As with Theresa May today, her predecessors of the time were so hell-bent upon winning what they perceived as being a beneficial relationship with the EU, that they were not only prepared to, but actively sold out and compromised these two World renowned and identifiably British Industries purely for what they wrongly told us would be an overall gain.

Joining the Common Market and becoming enslaved by the evolution and thereafter legitimised assimilation of everything which was once under our own control, through undemocratic rule making, implementation and administrative control creep of the European Project has left both UK Agriculture and UK Fishing as mere shadows of what they would otherwise now have been.

There was no gain for Farming and Fishing.

UK Farming and Fishing have only experienced a net loss.

Subsidies have removed competitiveness from smaller scale specialist farming and created a dependent culture through the industry whilst making it near impossible to build a genuinely profitable business either without the scales of economy or without diversifying businesses into a range of areas which either have to be uniquely niche or have the ability to buck the online retail trends.

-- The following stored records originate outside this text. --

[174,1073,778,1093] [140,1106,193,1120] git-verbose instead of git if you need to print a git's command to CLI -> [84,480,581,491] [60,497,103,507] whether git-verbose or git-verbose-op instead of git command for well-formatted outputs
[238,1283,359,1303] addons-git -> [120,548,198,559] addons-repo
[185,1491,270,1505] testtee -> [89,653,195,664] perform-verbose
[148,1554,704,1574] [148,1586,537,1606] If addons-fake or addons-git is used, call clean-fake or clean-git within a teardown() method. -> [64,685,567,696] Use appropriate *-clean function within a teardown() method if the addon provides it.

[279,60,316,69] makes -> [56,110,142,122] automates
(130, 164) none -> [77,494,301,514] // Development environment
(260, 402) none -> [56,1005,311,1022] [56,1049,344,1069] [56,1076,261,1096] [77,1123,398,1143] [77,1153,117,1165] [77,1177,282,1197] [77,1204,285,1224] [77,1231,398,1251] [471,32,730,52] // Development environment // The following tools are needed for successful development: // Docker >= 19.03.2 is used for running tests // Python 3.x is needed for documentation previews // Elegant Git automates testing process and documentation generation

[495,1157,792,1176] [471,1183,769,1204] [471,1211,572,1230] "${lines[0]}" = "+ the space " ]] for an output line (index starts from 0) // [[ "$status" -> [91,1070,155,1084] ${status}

The travesty we have witnessed where fields stand idle because it is more cost effective for farmers to do nothing with them, and huge swaths of land have become more useful to owners for leisure rather than production has hurt our farmers, but the Country too. And it is clearly no accident that as a result of the requirements of EU Membership, we could not be further away from self-sufficiently as a Nation, if national emergency were to require that of the UK too.

Our Fishing rights were always prized by all the European Countries who have their own Fleets too and the EU must have thought all of it’s Christmases had arrived all at once, the day that an out of touch politician ceded those Rights and with them access to all of our Fishing, leaving greed on the part of Foreign Powers to lead to overfishing and abuse of our Fishing Stocks, without us having any ability to influence or bring a halt to this very unwelcome tide.

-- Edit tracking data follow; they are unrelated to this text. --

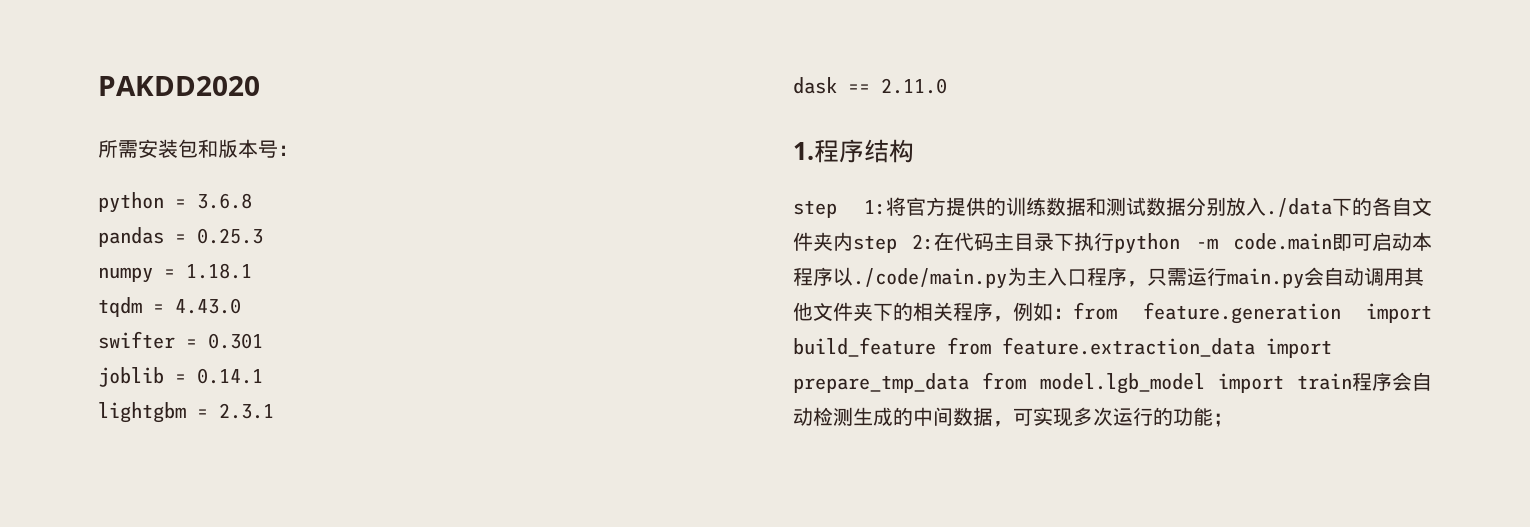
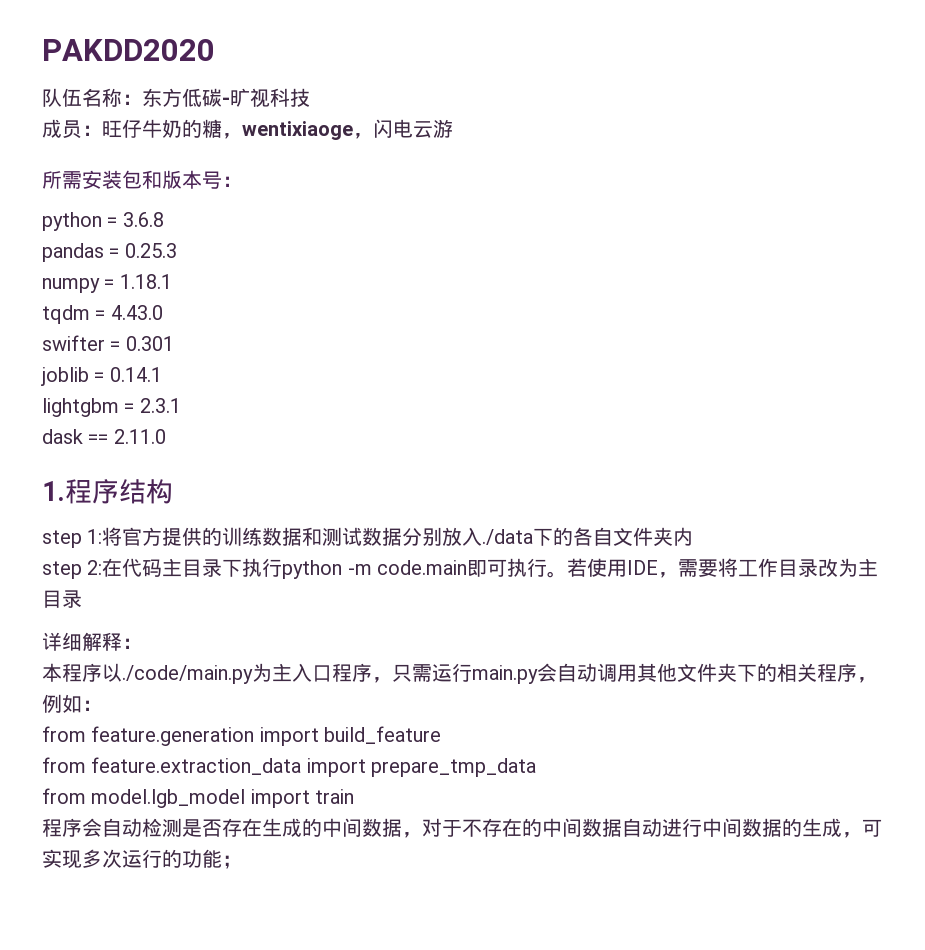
(260, 86) none -> [42,88,310,108] [42,119,453,140] // 队伍名称：东方低碳-旷视科技 // 成员：旺仔牛奶的糖，wentixiaoge，闪电云游
(853, 241) none -> (694, 536) //
[1372,232,1412,251] 启动 -> [507,558,879,578] [42,590,82,608] [42,632,142,651] 执行。若使用IDE，需要将工作目录改为主目录 // 详细解释： //
(1073, 313) none -> (102, 705) //
(936, 347) none -> (442, 735) //
(969, 383) none -> (537, 767) //
(1352, 381) none -> (355, 796) //
(853, 416) none -> [182,818,262,837] 是否存在
(1013, 424) none -> [422,818,862,838] 对于不存在的中间数据自动进行中间数据的生成，

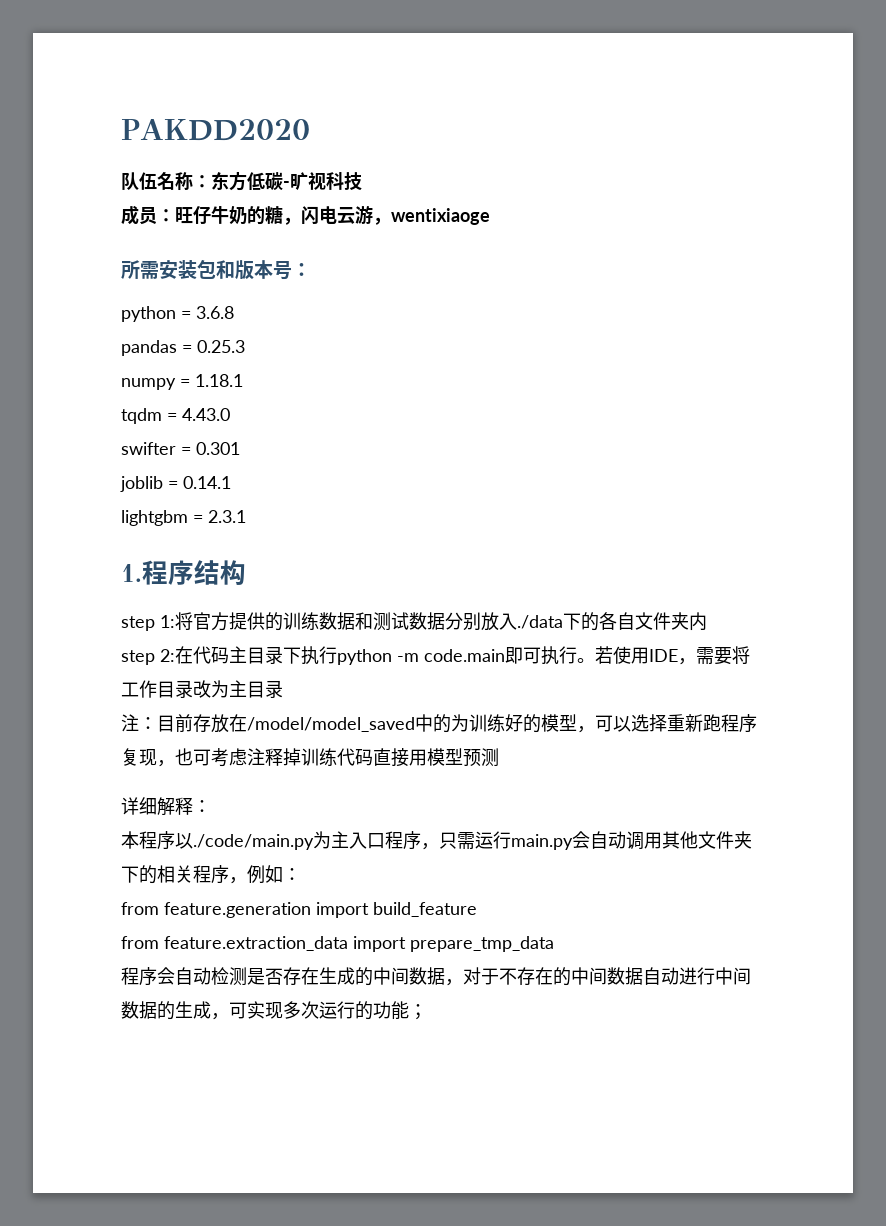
[242,121,373,140] wentixiaoge， -> (301, 221) none
(453, 128) none -> [373,208,490,225] ，wentixiaoge
[42,429,166,444] // dask == 2.11.0 -> (246, 516) none
(82, 599) none -> [121,714,757,733] [121,748,499,767] // 注：目前存放在/model/model_saved中的为训练好的模型，可以选择重新跑程序复现，也可考虑注释掉训练代码直接用模型预测
[42,788,355,808] // from model.lgb_model import train -> (554, 944) none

Many of our trawlers were simply scrapped to adhere to the EU’s implementation of quotas, where the idea of balance between 28 nations is to share out access to resources and markets. We are one, they are twenty seven. When we have great things which we give away to be shared, the point of balance move not towards the one and to a point which is not difficult to picture. Is this fair? You decide.

Within both industries and despite the buy-offs from The EU, which have ironically only ever been our own money, repackaged and sold as a form of benevolence which would otherwise be denied, Farming and Fishing communities up and down the United Kingdom votes Leave and instructed Politicuans to bring back their futures, like all of ours, to the determination of our own democratically elected politicians. They rejected The EU, it’s autocracy and inherent self-interest and said we have a much better future ahead.

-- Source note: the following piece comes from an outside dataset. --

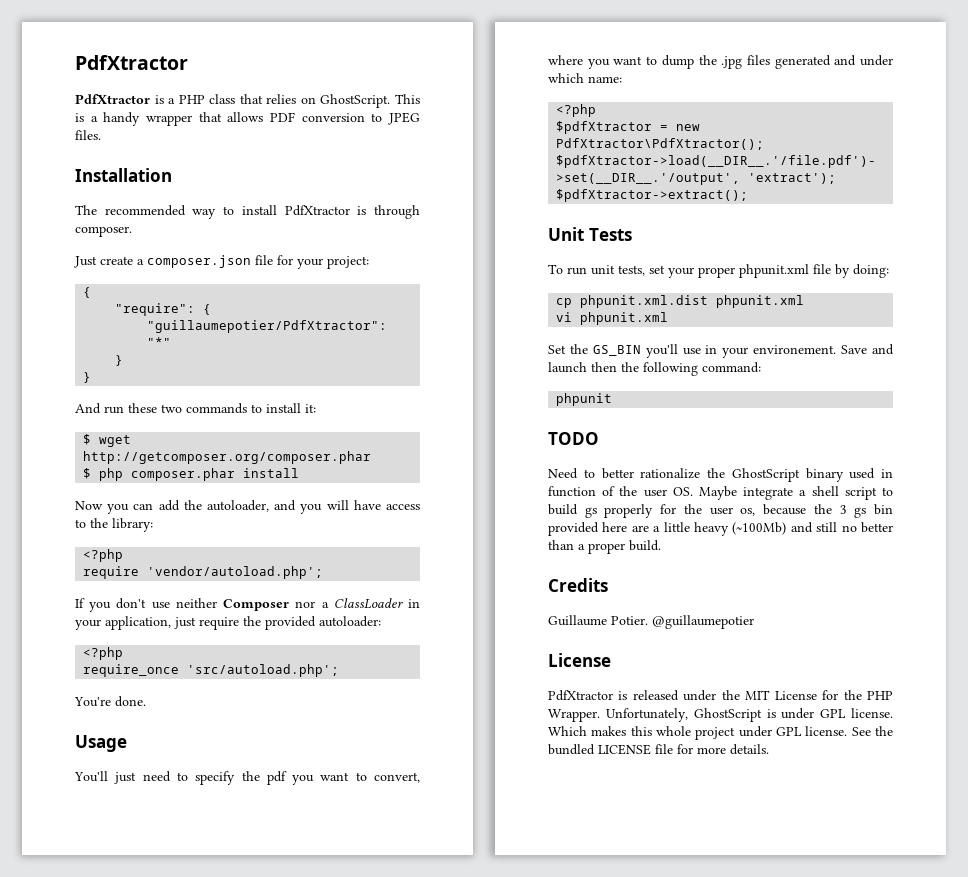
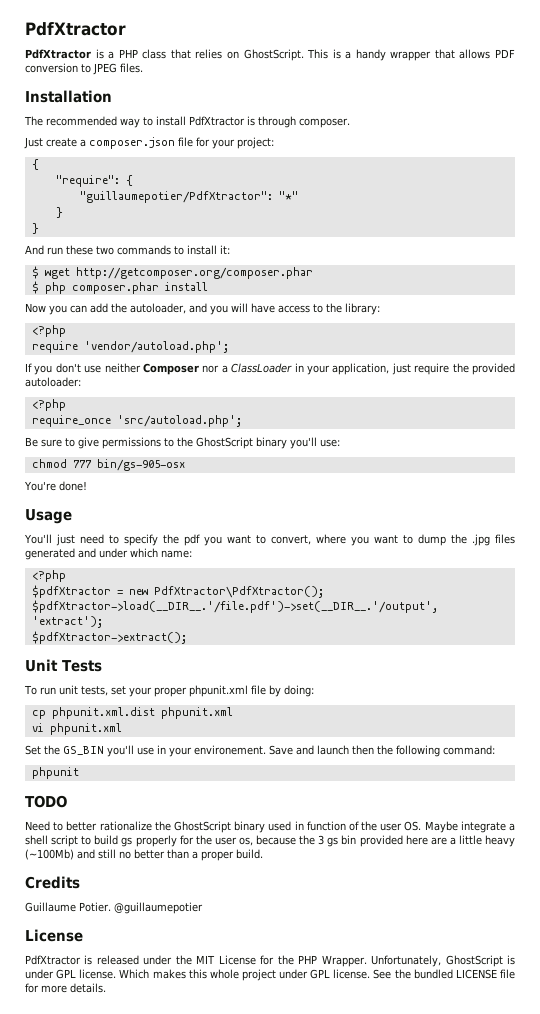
(340, 670) none -> [25,437,340,449] [31,459,185,471] // Be sure to give permissions to the GhostScript binary you'll use: // chmod 777 bin/gs-905-osx
[115,696,146,707] done. -> [58,481,87,491] done!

Yet as Remsiners have taken ever step possible and used every opportunity possible to overturn the democratic will of the people and that which our farming and fishing communities displayed, they have continued to overlook and ignore the realities of the power and potential benefits that all of our businesses, industries, people and communities hold.

These lacklustre politicians want to sell us out yet again, completely oblivious to the many great worlds we have throughout the UK, dismissing the validity of anything they do not understand and attempting to create an even closer union with the EU whilst telling us they are delivering the will of the people with the assumption that what they say will be taken as being the truth, whilst the truth itself can from the safety of London always be cleverly denied.

Feeding the UK is a vital part of our future. We must prioritise UK Agriculture and Fishing once again and dismiss these destructive EU systems which have never benefitted any of us in the UK in any meaningful way. We know they aren’t good for us because we’ve had decades of them being tried.